*** Opening of Material shown ***

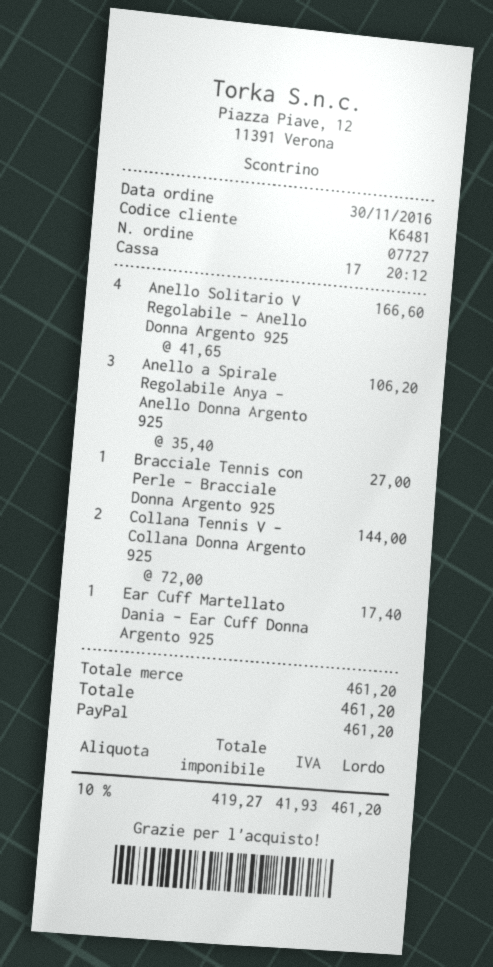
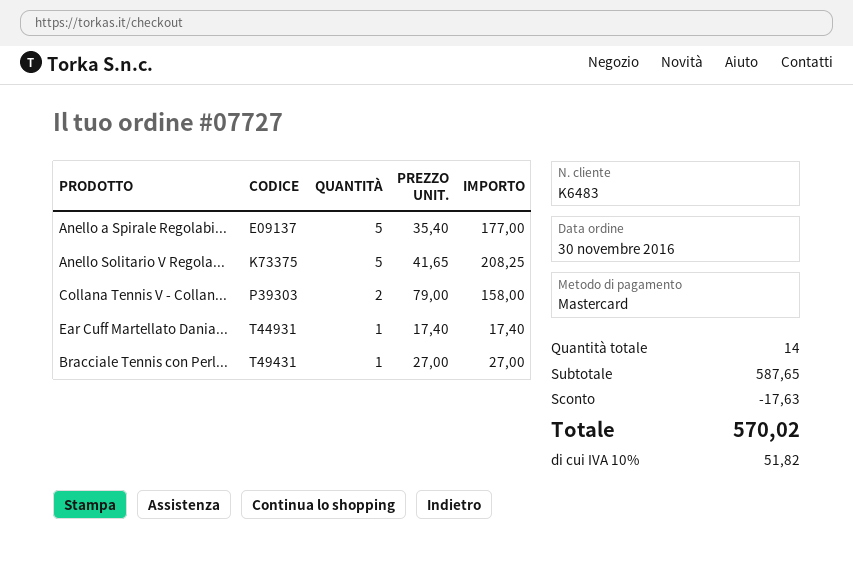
customer number: K6481 -> K6483
payment method: PayPal -> Mastercard
Anello Solitario V Regolabile - Anello Donna Argento 925: 4 x 41.65 = 166.60 -> 5 x 41.65 = 208.25
Anello a Spirale Regolabile Anya - Anello Donna Argento 925: 3 x 35.40 = 106.20 -> 5 x 35.40 = 177.00
Collana Tennis V - Collana Donna Argento 925: 2 x 72.00 = 144.00 -> 2 x 79.00 = 158.00
subtotal: 461.20 -> 587.65
discount: none -> 17.63
tax: 10% = 41.93 -> 10% = 51.82
total: 461.20 -> 570.02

*** Close of Material shown ***

* Work to complete:
In the records above, find each line with the word "Regolabile" and copy it out.

* Answer box:
Anello Solitario V Regolabile - Anello Donna Argento 925: 4 x 41.65 = 166.60 -> 5 x 41.65 = 208.25
Anello a Spirale Regolabile Anya - Anello Donna Argento 925: 3 x 35.40 = 106.20 -> 5 x 35.40 = 177.00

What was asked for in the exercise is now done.